Humanitarian crisis in Manchester as scores of asylum seekers and refugees are without shelter or food, warns charities
A humanitarian crisis is happening on our doorsteps in Greater Manchester - and it has left some vulnerable people destitute for more than a decade, charities have warned.
They are urging the local authorities and the Government to make simple changes which would ease the suffering of refugees and asylum seekers who find themselves sleeping rough, and lacking basic necessities such as food.
A hard-hitting report about the bleak situation of destitute asylum seekers and refugees in Greater Manchester is being launched today at an event at the Imperial War Museum North called 'A Decade of Destitution: Time to Make a Change'. Speakers at the event will include Kate Green MP for Stretford and Urmston and Maron Ehata from the Democratic Republic of Congo who was destitute in Greater Manchester for five years.

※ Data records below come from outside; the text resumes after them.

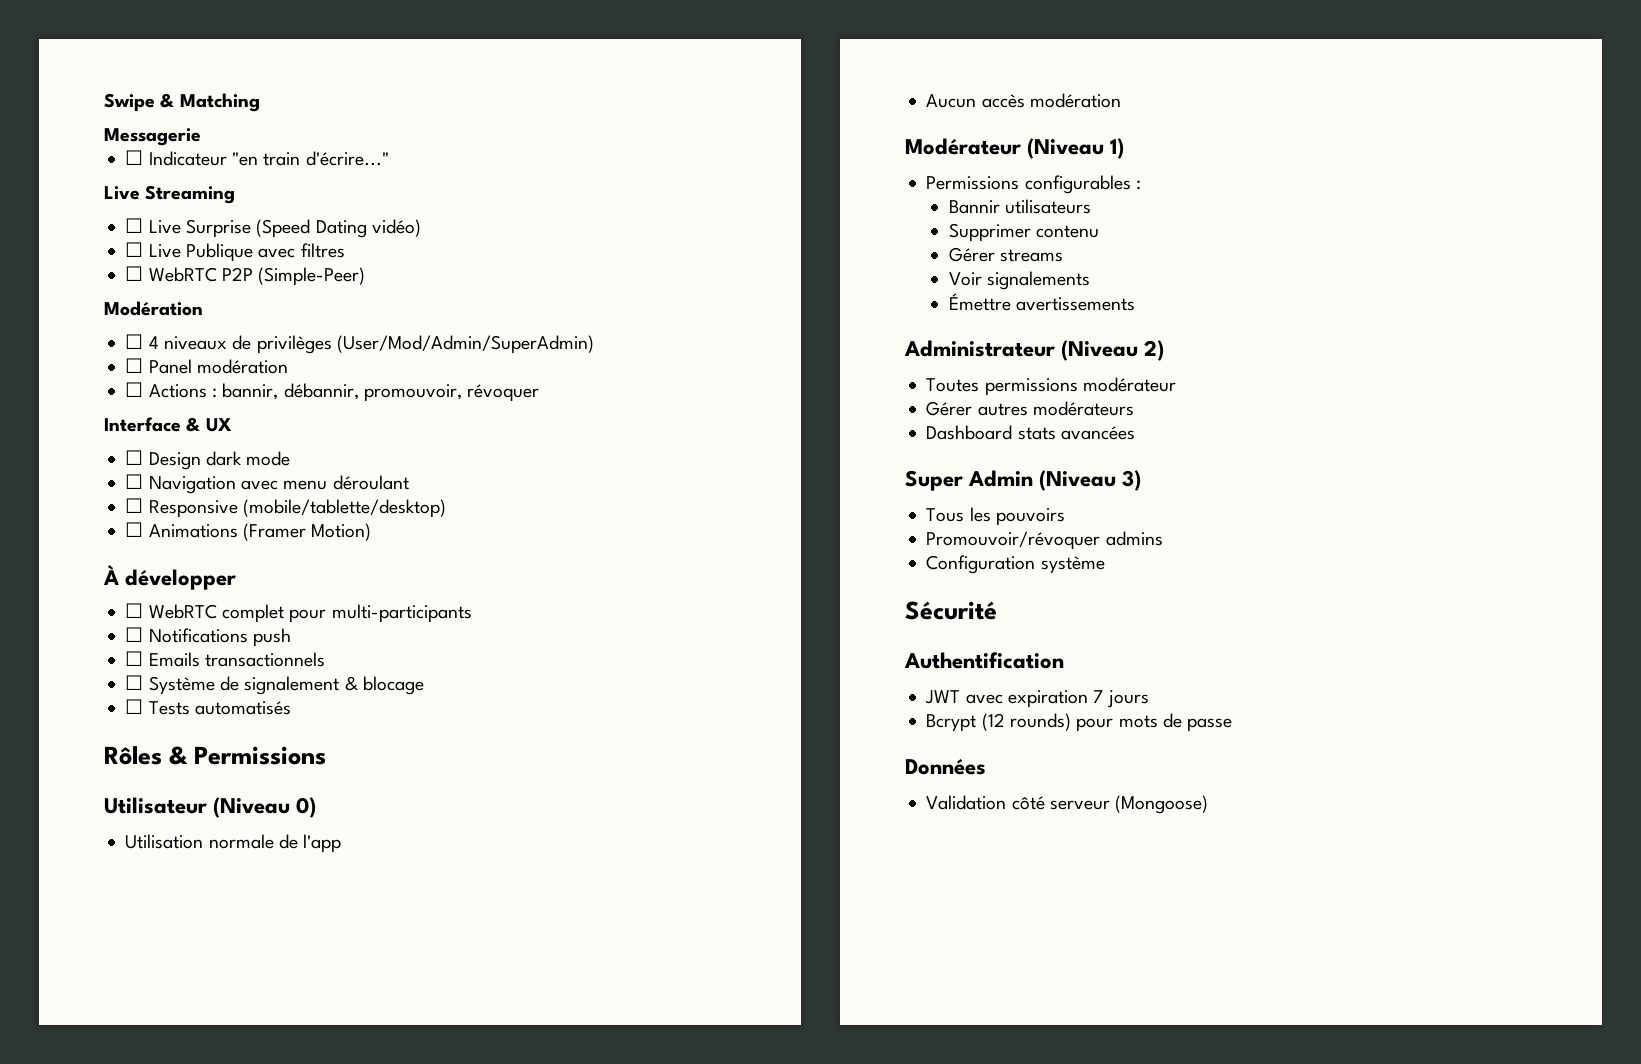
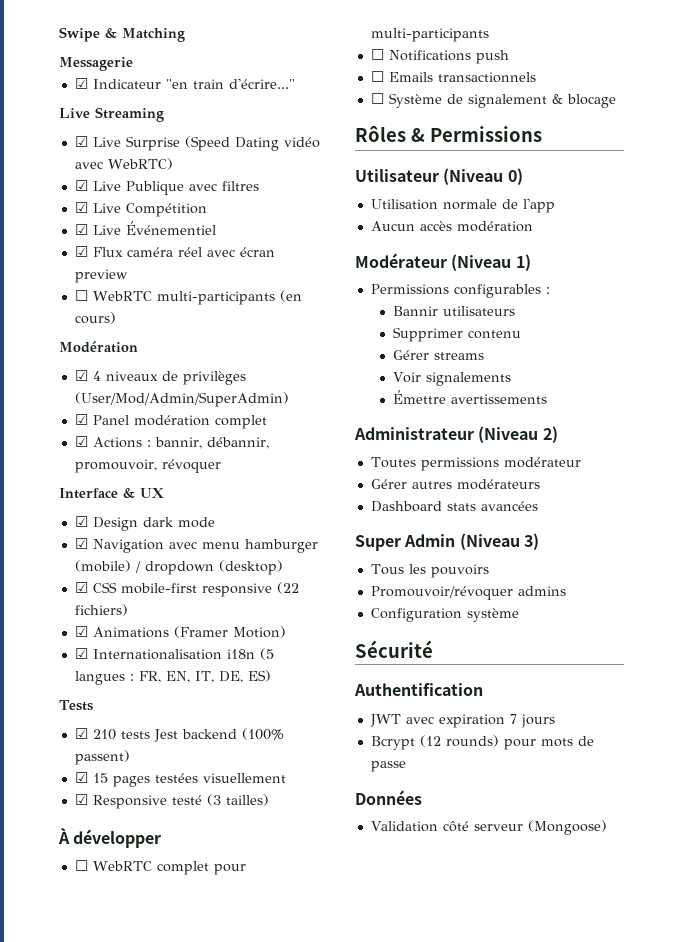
- ☐ Indicateur "en train d'écrire..."
+ ☑ Indicateur "en train d'écrire..."
- ☐ Live Surprise (Speed Dating vidéo)
- ☐ Live Publique avec filtres
+ ☑ Live Surprise (Speed Dating vidéo avec WebRTC)
+ ☑ Live Publique avec filtres
- ☐ WebRTC P2P (Simple-Peer)
+ ☑ Live Compétition
+ ☑ Live Événementiel
+ ☑ Flux caméra réel avec écran preview
+ ☐ WebRTC multi-participants (en cours)
- ☐ 4 niveaux de privilèges (User/Mod/Admin/SuperAdmin)
+ ☑ 4 niveaux de privilèges (User/Mod/Admin/SuperAdmin)
- ☐ Panel modération
- ☐ Actions : bannir, débannir, promouvoir, révoquer
+ ☑ Panel modération complet
+ ☑ Actions : bannir, débannir, promouvoir, révoquer
- ☐ Design dark mode
+ ☑ Design dark mode
- ☐ Navigation avec menu déroulant
- ☐ Responsive (mobile/tablette/desktop)
- ☐ Animations (Framer Motion)
+ ☑ Navigation avec menu hamburger (mobile) / dropdown (desktop)
+ ☑ CSS mobile-first responsive (22 fichiers)
+ ☑ Animations (Framer Motion)
+ ☑ Internationalisation i18n (5 langues : FR, EN, IT, DE, ES)
+ Tests
+ ☑ 210 tests Jest backend (100% passent)
+ ☑ 15 pages testées visuellement
+ ☑ Responsive testé (3 tailles)
- ☐ Tests automatisés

The first Greater Manchester destitution project started back in 2003 to provide crucial support to those who fall between the gaps of the asylum process - and are left relying on family, friends and charities for food and shelter.
Over the past 10 years in Greater Manchester support has been provided by charities including the British Red Cross, Boaz, Refugee Action, Manchester homelessness charity the Mustard Tree, Rainbow Haven, Oldham Unity, BRASS, Salford Life Centre and St Brides.
In the past decade, a shocking 3,000 destitute people in total have sought help from the British Red Cross - and it currently supports 400 people a week with food parcels, supermarket vouchers, hygiene packs, travel grants, clothing and emergency temporary accommodation.
Findings from the report include a survey of 150 of these service users (aged 18-64) from Manchester and the surrounding authorities which shows:
One in 10 has endured destitution for more than a decade. Almost half of those waiting for emergency support in Greater Manchester have been destitute for at least two years More than a quarter had spent the previous night in homeless shelters, bus stations or public buildings, or charity accommodation. Almost one in 20 had slept outdoors in parks, streets and doorways. The majority (70 per cent) were able to stay with friends or family. They came from 29 different countries: the top five were Iran (29 per cent), Iraq (17 per cent), Zimbabwe (11 per cent), Eritrea (6 per cent) and Afghanistan (5 per cent). Forty per cent were thought to have high levels of physical and mental health problems.
Maron was destitute for five years after fleeing the Democratic Republic of Congo. The 43 year old, who lives in Bury said: "When I arrived in the UK I had nothing and no-one to turn to. All I wanted was protection and a new start, to support myself and work. But instead, I spent five years living destitute - one of the most degrading experiences of my life. I felt utterly useless and totally despondent; every day was a struggle for survival."
Maron is now a married father-of-two and now volunteers with the Red Cross helping people in similar situations to his own.
"There are many people living like this right now and they desperately need support," he said.
"The Red Cross gave me strength. No-one should have to face the dire straits I, and lots of people like me, had to face in this day and age.
"The system needs to change and the Red Cross is working hard with other charities to highlight this and campaign for an end to destitution."
The Red Cross and partners including Boaz Trust and Refugee Action detail changes in the report that could be made at local and national level to help prevent destitution, including Greater Manchester councils signing a motion in support of destitute refugees and asylum seekers as has recently happened in Liverpool.
British Red Cross refugee support senior service manager Antonia Dunn said: "When we started our destitution services ten years ago it was supposed to be a temporary solution to a temporary problem, but a decade on we are seeing a humanitarian crisis on our doorstep. Simple changes could make a huge difference to some of the most vulnerable people in Greater Manchester. It is time to make a change."